El hecho se registró cerca de las 17:30, cuando el buque químico Ginga Bobcat impactó contra la popa del petrolero Helios, que permanecía amarrado. La colisión tuvo lugar en un sector donde las maniobras suelen estar estrictamente controladas, lo que incrementa la incertidumbre en torno a las causas del accidente.
De acuerdo con los datos de navegación, el Ginga Bobcat avanzaba a una velocidad aproximada de 16 km/h y, de manera repentina, redujo su marcha hasta detenerse en el momento del impacto. Ese frenado abrupto quedó asentado en los sistemas de monitoreo y se convirtió en uno de los elementos centrales que ahora analizan los peritos para reconstruir la secuencia.
Qué transportaban los buques y por qué se activó la alerta
En cuanto a la carga, el Ginga Bobcat trasladaba unas 10.300 toneladas de ácido sulfúrico con destino al complejo agroindustrial del Gran Rosario. Por su parte, el Helios operaba con combustibles como nafta y diésel. La combinación de estos materiales elevó de inmediato la preocupación por un posible daño ambiental.

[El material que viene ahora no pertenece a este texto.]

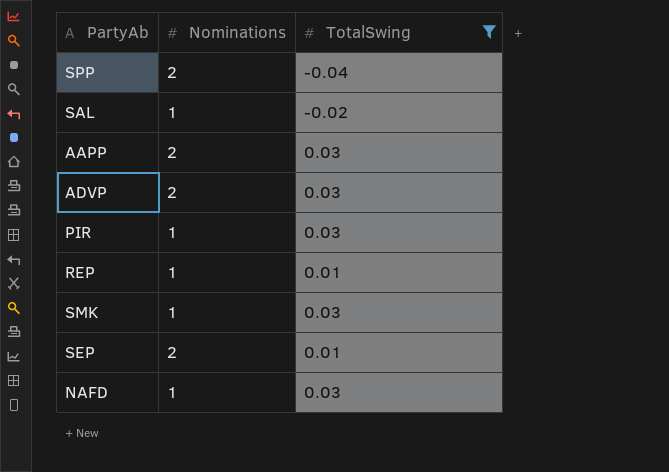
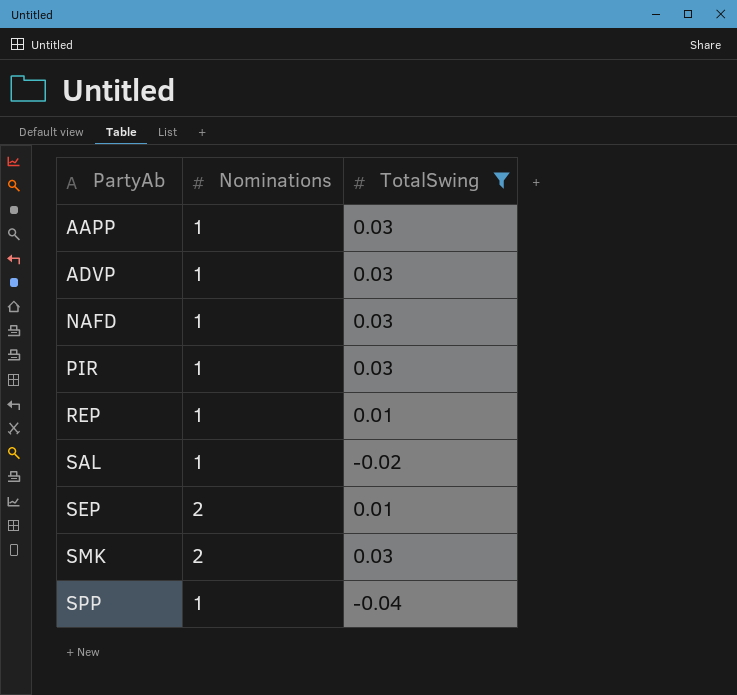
row order: none -> PartyAb ascending
AAPP | Nominations: 2 -> 1
ADVP | Nominations: 2 -> 1
SMK | Nominations: 1 -> 2
SPP | Nominations: 2 -> 1

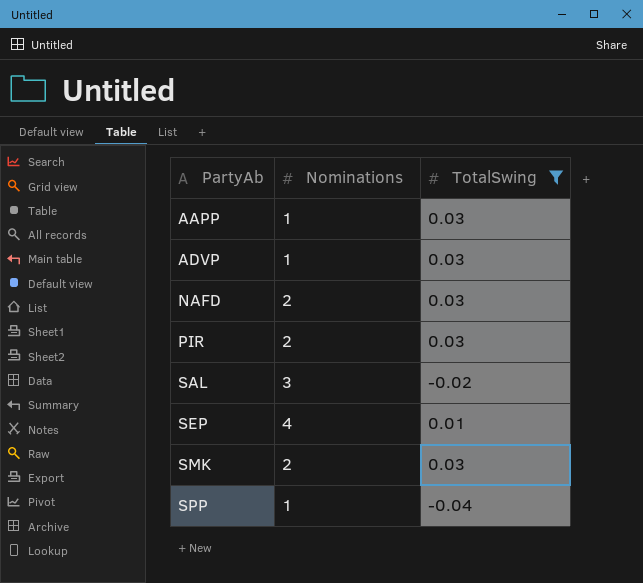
row REP: 1 | 0.01 -> none
NAFD | Nominations: 1 -> 2
PIR | Nominations: 1 -> 2
SAL | Nominations: 1 -> 3
SEP | Nominations: 2 -> 4

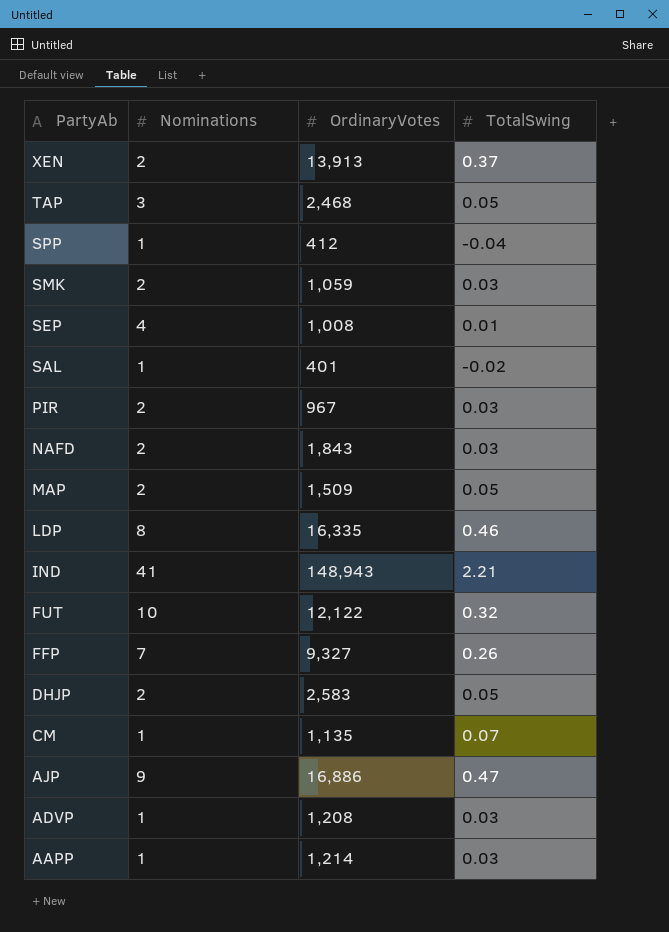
filter: TotalSwing <= 0.03 -> none
row order: PartyAb ascending -> PartyAb descending
column OrdinaryVotes | position: none -> 3
SAL | Nominations: 3 -> 1

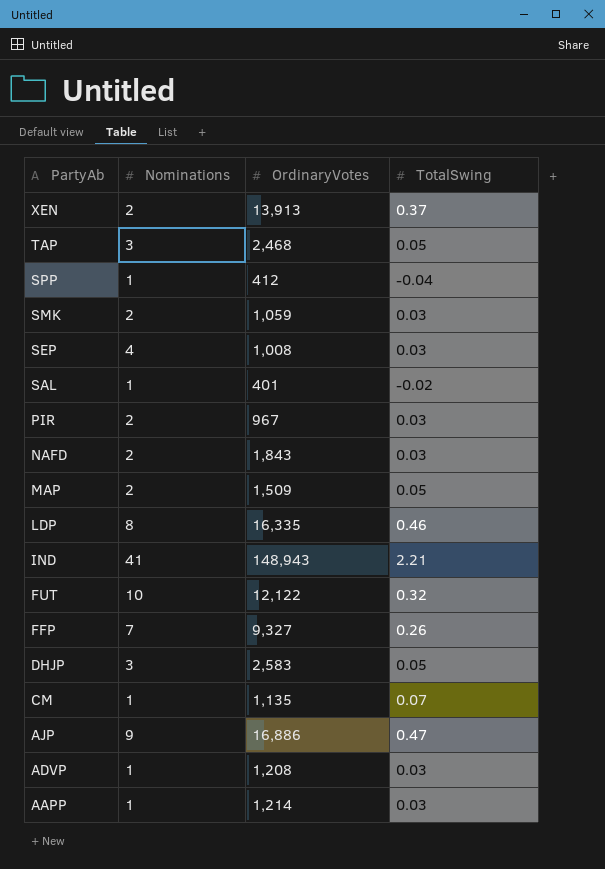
SEP | TotalSwing: 0.01 -> 0.03
DHJP | Nominations: 2 -> 3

A pesar de la magnitud del choque, los daños en ambas embarcaciones se registraron por encima de la línea de flotación, lo que evitó en principio cualquier derrame en el agua. Hasta ahora, las autoridades indicaron que no se detectaron filtraciones ni contaminación en el área afectada.
Sin embargo, debido a la naturaleza de la carga, se activaron protocolos preventivos para resguardar la navegación y minimizar riesgos sobre el ecosistema del Paraná, una vía clave para el comercio exterior argentino.
Intervención oficial y qué se investiga ahora
Tras el incidente, tomó intervención la Prefectura Naval Argentina junto con autoridades portuarias, que trabajan en la evaluación de los daños estructurales y en la determinación de las causas del impacto.
Las primeras pericias se enfocan en los registros de navegación, las comunicaciones entre las embarcaciones y las condiciones en las que se llevaron adelante las maniobras, en una zona donde habitualmente existe una coordinación rigurosa.
Por el momento, no se descarta que ambos buques permanezcan bajo inspección hasta que se garantice que no representan riesgos ni para la navegación ni para el ambiente.